►

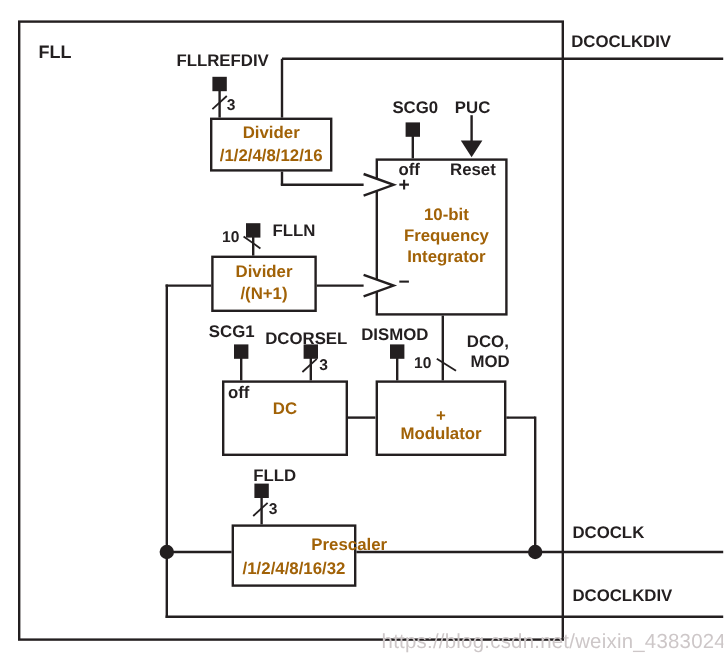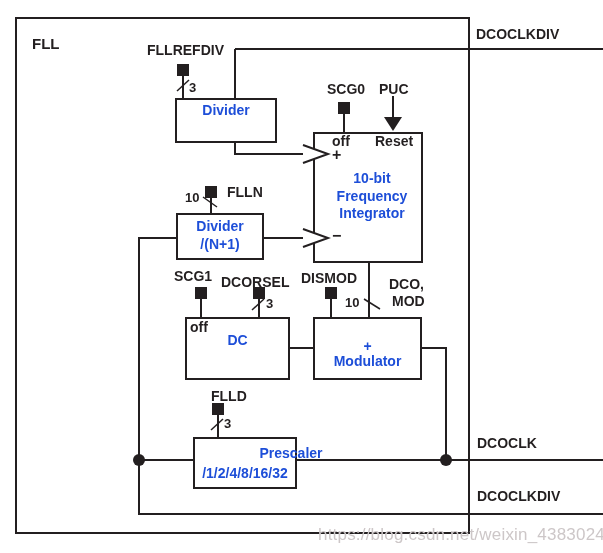--- a/index.html
+++ b/index.html
@@ -19,7 +19,7 @@
     white-space:nowrap;z-index:4;line-height:15px;
   }
   .bt{
-    position:absolute;font-weight:bold;font-size:14px;color:#1d4ed8;
+    position:absolute;font-weight:bold;font-size:14px;color:#a16207;
     text-align:center;white-space:nowrap;z-index:4;line-height:15px;
   }
   .small{font-size:13px;}

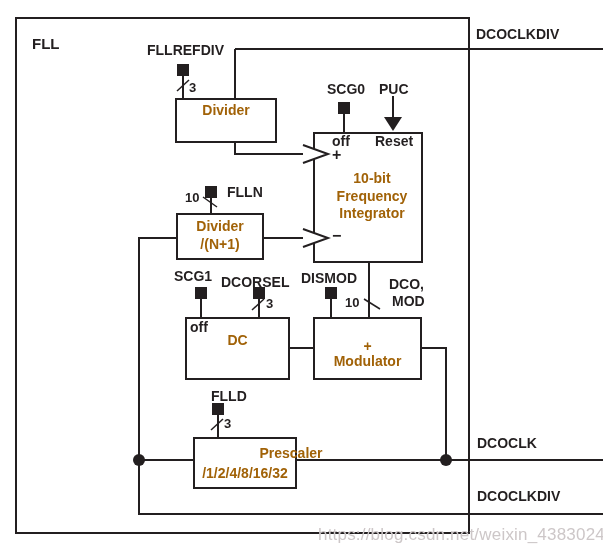--- a/index.html
+++ b/index.html
@@ -116,6 +116,7 @@
   <div class="lbl small" style="left:224px;top:416px;">3</div>
 
   <div class="bt" style="left:175px;top:103px;width:102px;">Divider</div>
+  <div class="bt" style="left:175px;top:122px;width:102px;">/1/2/4/8/12/16</div>
 
   <div class="bt" style="left:176px;top:219px;width:88px;">Divider</div>
   <div class="bt" style="left:176px;top:237px;width:88px;">/(N+1)</div>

◄

**AIM OF THE EXERCISE:**
From the records above, copy each line that contains the word "left".

**TASK OUTPUT:**
   <div class="lbl small" style="left:224px;top:416px;">3</div>
   <div class="bt" style="left:175px;top:103px;width:102px;">Divider</div>
+  <div class="bt" style="left:175px;top:122px;width:102px;">/1/2/4/8/12/16</div>
   <div class="bt" style="left:176px;top:219px;width:88px;">Divider</div>
   <div class="bt" style="left:176px;top:237px;width:88px;">/(N+1)</div>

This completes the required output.